Samurai swords are so future.

While Damon plays Max with an understated grace the character barely deserves, his foes bide far less promisingly in the acting and storyline department. William Fichtner’s steely industrialist is about as thinly drawn an antagonist as one can probably fathom, while Jodie Fosters’ inexplicably blood-thirsty Elysium Defense Secretary sports an accent as corny as her motivations are mind-numbingly simplistic. Doing a far better job being bad, Blomkamp’s perpetual partner in celluloid, Sharlto Copely, chews scenery left and right as mercenary Kruger. Holding no love for his two-dimensional employers above, this rampage-prone psychopath is a far cry from Copely’s meek government stooge, Wikus, in District 9. Letting Copely go off-hinge was a smart move on Blomkamp’s part, as Kruger quickly proves the most memorable villain of the film.

Yeah, so this happens… Sharlto throws a BBQ.

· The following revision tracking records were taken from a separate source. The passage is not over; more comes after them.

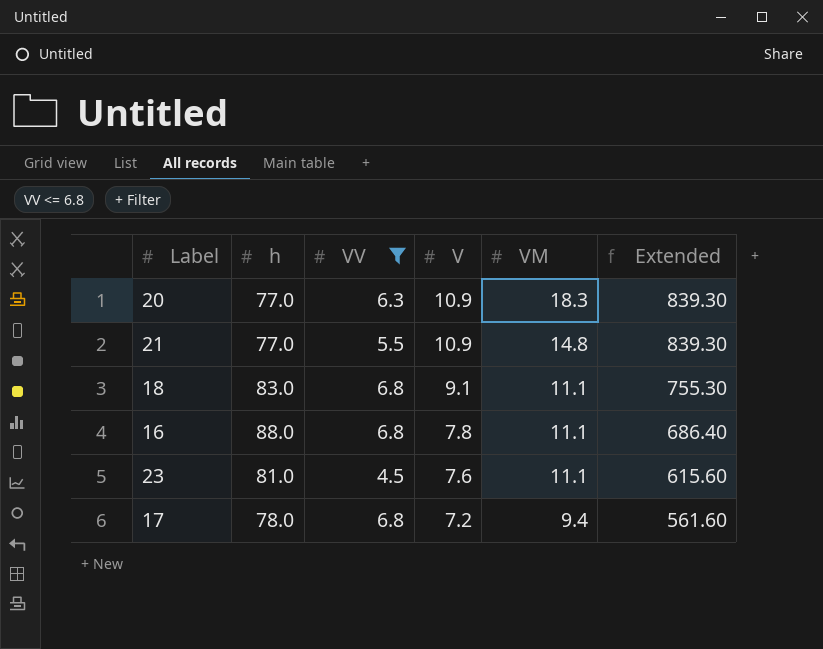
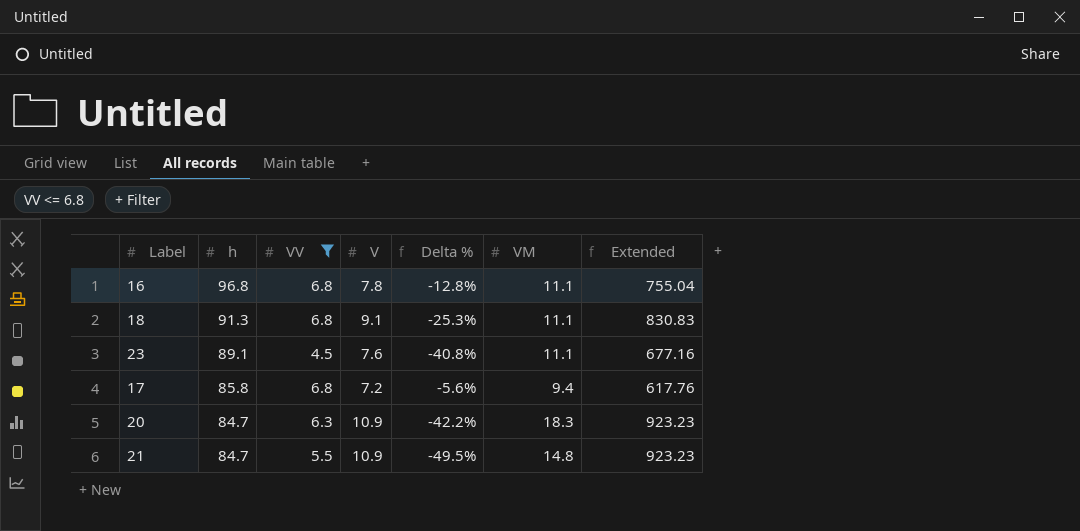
row order: V descending -> h descending
column Delta % | formula: none -> ([VV] - [V]) / [V]
16 | h: 88.0 -> 96.8
16 | Extended: 686.40 -> 755.04
18 | h: 83.0 -> 91.3
18 | Extended: 755.30 -> 830.83
23 | h: 81.0 -> 89.1
23 | Extended: 615.60 -> 677.16
17 | h: 78.0 -> 85.8
17 | Extended: 561.60 -> 617.76
20 | h: 77.0 -> 84.7
20 | Extended: 839.30 -> 923.23
21 | h: 77.0 -> 84.7
21 | Extended: 839.30 -> 923.23

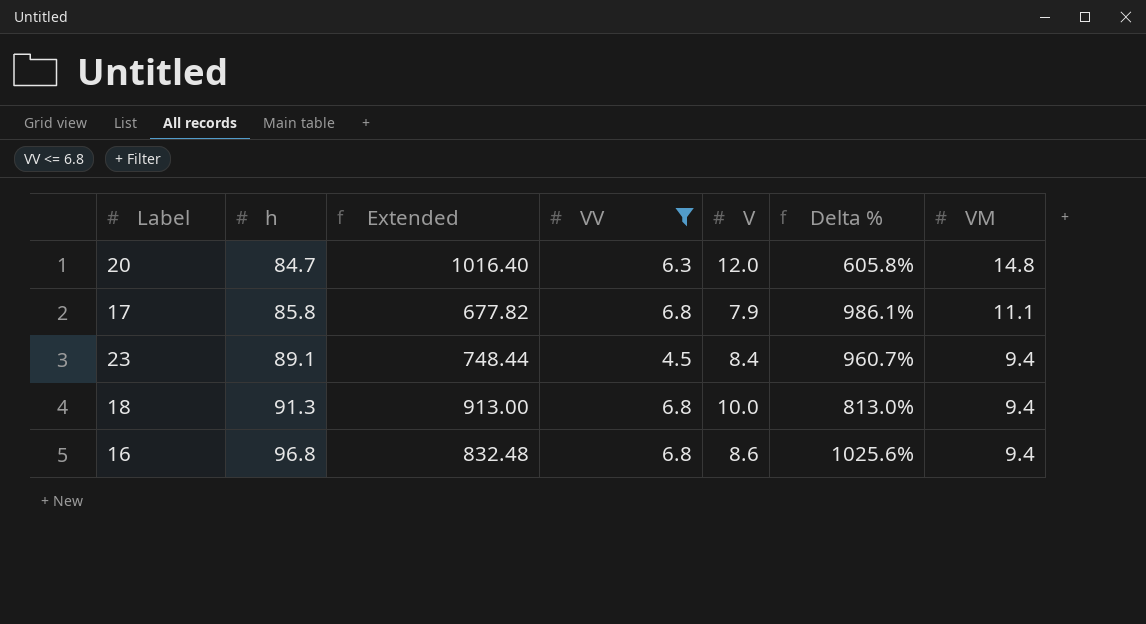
row order: h descending -> h ascending
column Extended | position: 7 -> 3
column Delta % | formula: ([VV] - [V]) / [V] -> ([h] - [V]) / [V]
row 21: 84.7 | 5.5 | 10.9 | -49.5% | 14.8 | 923.23 -> none
20 | Extended: 923.23 -> 1016.40
20 | V: 10.9 -> 12.0
20 | VM: 18.3 -> 14.8
17 | Extended: 617.76 -> 677.82
17 | V: 7.2 -> 7.9
17 | VM: 9.4 -> 11.1
23 | Extended: 677.16 -> 748.44
23 | V: 7.6 -> 8.4
23 | VM: 11.1 -> 9.4
18 | Extended: 830.83 -> 913.00
18 | V: 9.1 -> 10.0
18 | VM: 11.1 -> 9.4
16 | Extended: 755.04 -> 832.48
16 | V: 7.8 -> 8.6
16 | VM: 11.1 -> 9.4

Despite it’s exhilarating chase-scenes, bullet-ballets, and inspired environments, Elysium‘s storytelling disappointingly takes a backseat to its displays of artistic carnage. Had Blomkamp and his writing team taken more time to flesh-out the denizens of this twisted, promisingly dark future, the film would have evoked its desired conversations about contemporary wealth-gaps rather than inevitable whining about its blunt narrative-shortcomings. A treat to watch, but a bust to analyze, Elysium plays it safe with its formula, yet triumphs with its aesthetic. While I can hardly wait to see what Blomkamp offers up next, I’m less stoked to eventually “engage” with it.